● MATERIAL SUPPLIED
========

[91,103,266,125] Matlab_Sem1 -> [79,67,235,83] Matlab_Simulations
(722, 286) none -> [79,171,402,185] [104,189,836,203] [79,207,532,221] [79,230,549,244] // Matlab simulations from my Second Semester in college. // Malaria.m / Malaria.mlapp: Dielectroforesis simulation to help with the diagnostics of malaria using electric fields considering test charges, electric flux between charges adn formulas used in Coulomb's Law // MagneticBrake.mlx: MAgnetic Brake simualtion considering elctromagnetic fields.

========

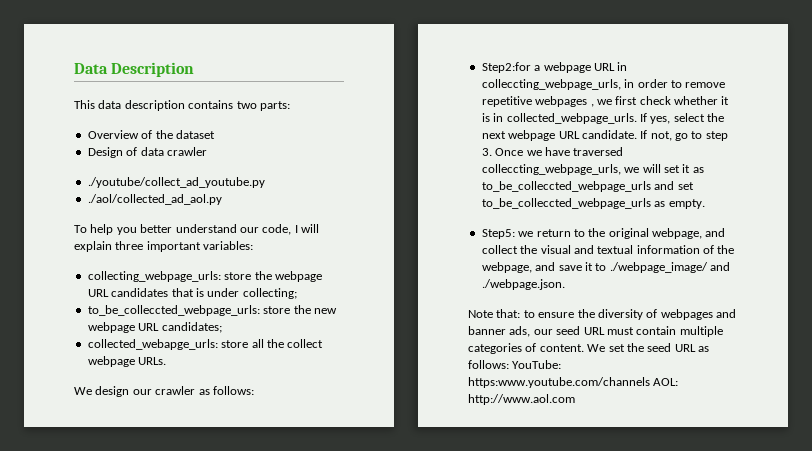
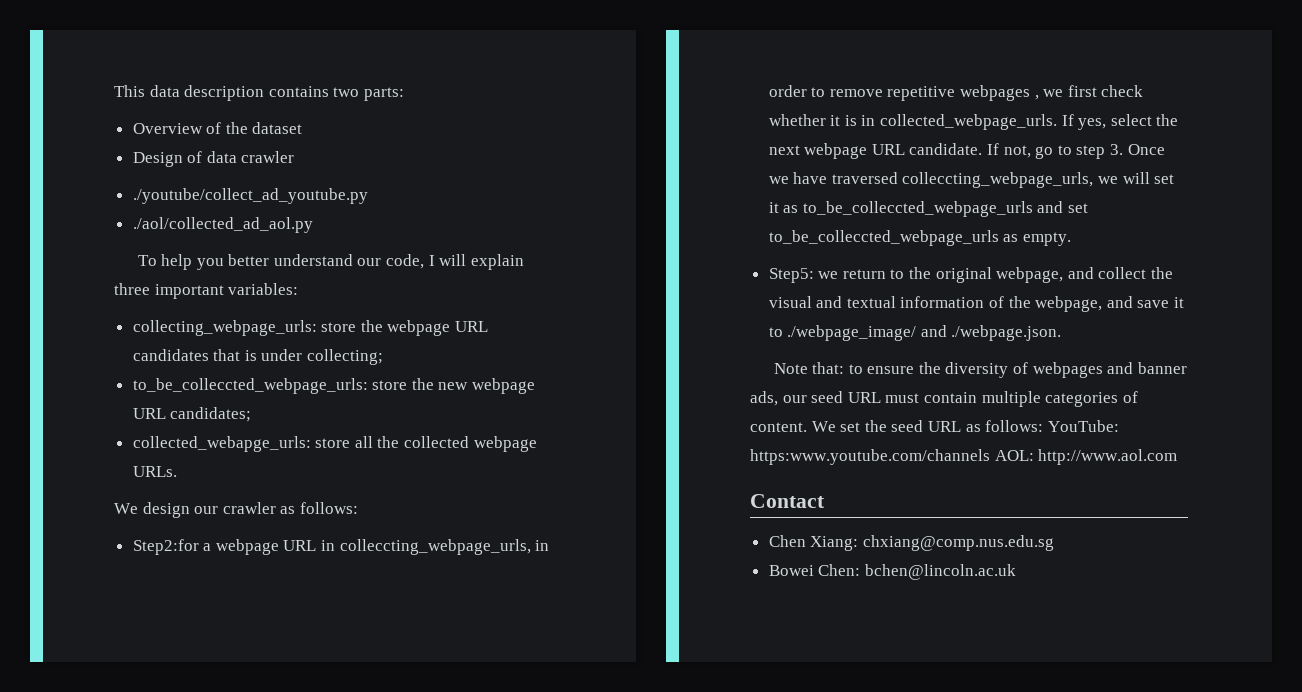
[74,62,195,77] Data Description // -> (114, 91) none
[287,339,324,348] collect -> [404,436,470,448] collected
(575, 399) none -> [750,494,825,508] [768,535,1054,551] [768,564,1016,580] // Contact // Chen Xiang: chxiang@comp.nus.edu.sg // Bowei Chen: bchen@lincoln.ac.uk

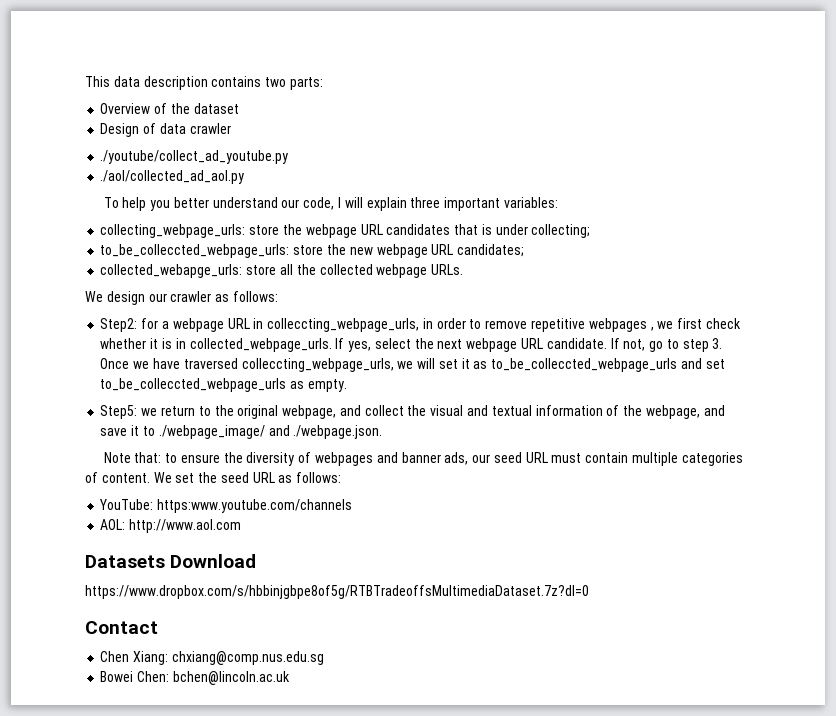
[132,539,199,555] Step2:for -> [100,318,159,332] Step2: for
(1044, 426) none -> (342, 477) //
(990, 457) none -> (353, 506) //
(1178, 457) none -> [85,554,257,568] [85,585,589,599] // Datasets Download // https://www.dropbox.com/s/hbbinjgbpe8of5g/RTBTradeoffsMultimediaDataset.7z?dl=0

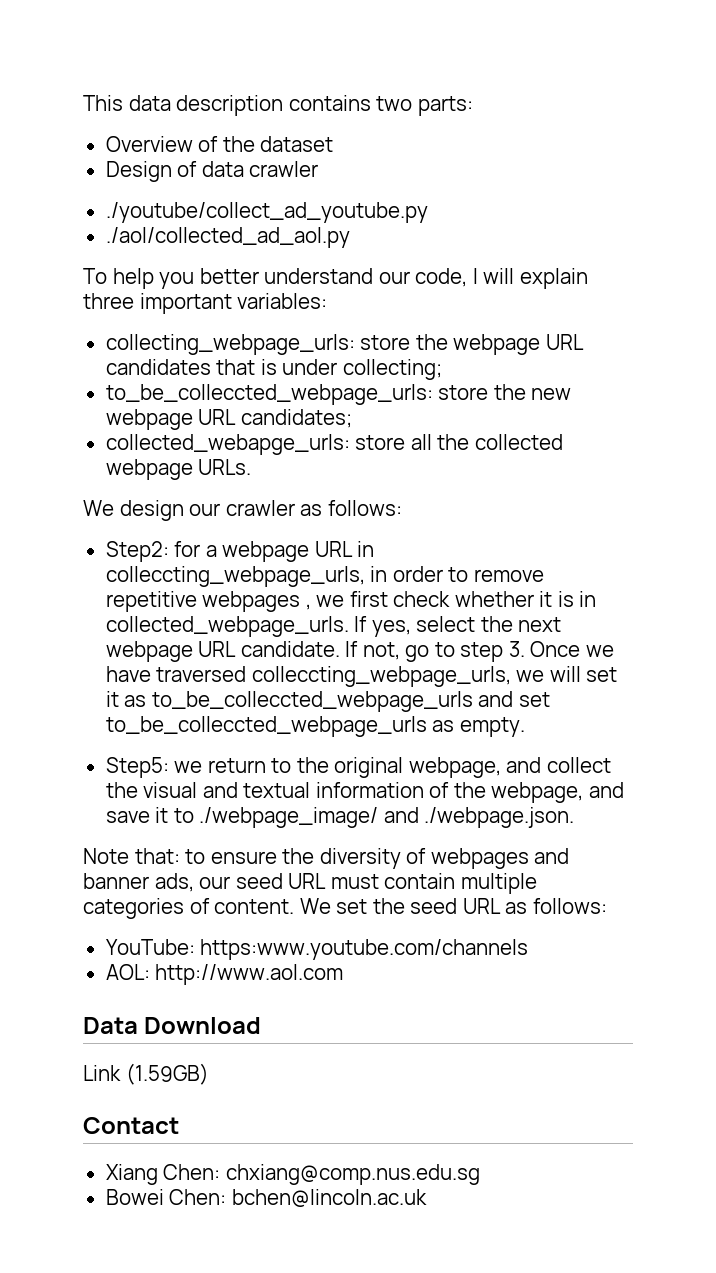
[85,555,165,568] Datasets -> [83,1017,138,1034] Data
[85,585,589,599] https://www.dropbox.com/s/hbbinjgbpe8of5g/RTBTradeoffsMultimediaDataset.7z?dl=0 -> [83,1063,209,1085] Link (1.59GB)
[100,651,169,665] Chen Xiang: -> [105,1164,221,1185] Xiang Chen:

========

● WHAT IS NEEDED
Exact copy, pictures excluded: from the line with "[287,339,324,348] collect ->" up to and including the line with "[100,651,169,665] Chen Xiang: ->" in the data above.

● WRITTEN REPLY
[287,339,324,348] collect -> [404,436,470,448] collected
(575, 399) none -> [750,494,825,508] [768,535,1054,551] [768,564,1016,580] // Contact // Chen Xiang: chxiang@comp.nus.edu.sg // Bowei Chen: bchen@lincoln.ac.uk

[132,539,199,555] Step2:for -> [100,318,159,332] Step2: for
(1044, 426) none -> (342, 477) //
(990, 457) none -> (353, 506) //
(1178, 457) none -> [85,554,257,568] [85,585,589,599] // Datasets Download // https://www.dropbox.com/s/hbbinjgbpe8of5g/RTBTradeoffsMultimediaDataset.7z?dl=0

[85,555,165,568] Datasets -> [83,1017,138,1034] Data
[85,585,589,599] https://www.dropbox.com/s/hbbinjgbpe8of5g/RTBTradeoffsMultimediaDataset.7z?dl=0 -> [83,1063,209,1085] Link (1.59GB)
[100,651,169,665] Chen Xiang: -> [105,1164,221,1185] Xiang Chen:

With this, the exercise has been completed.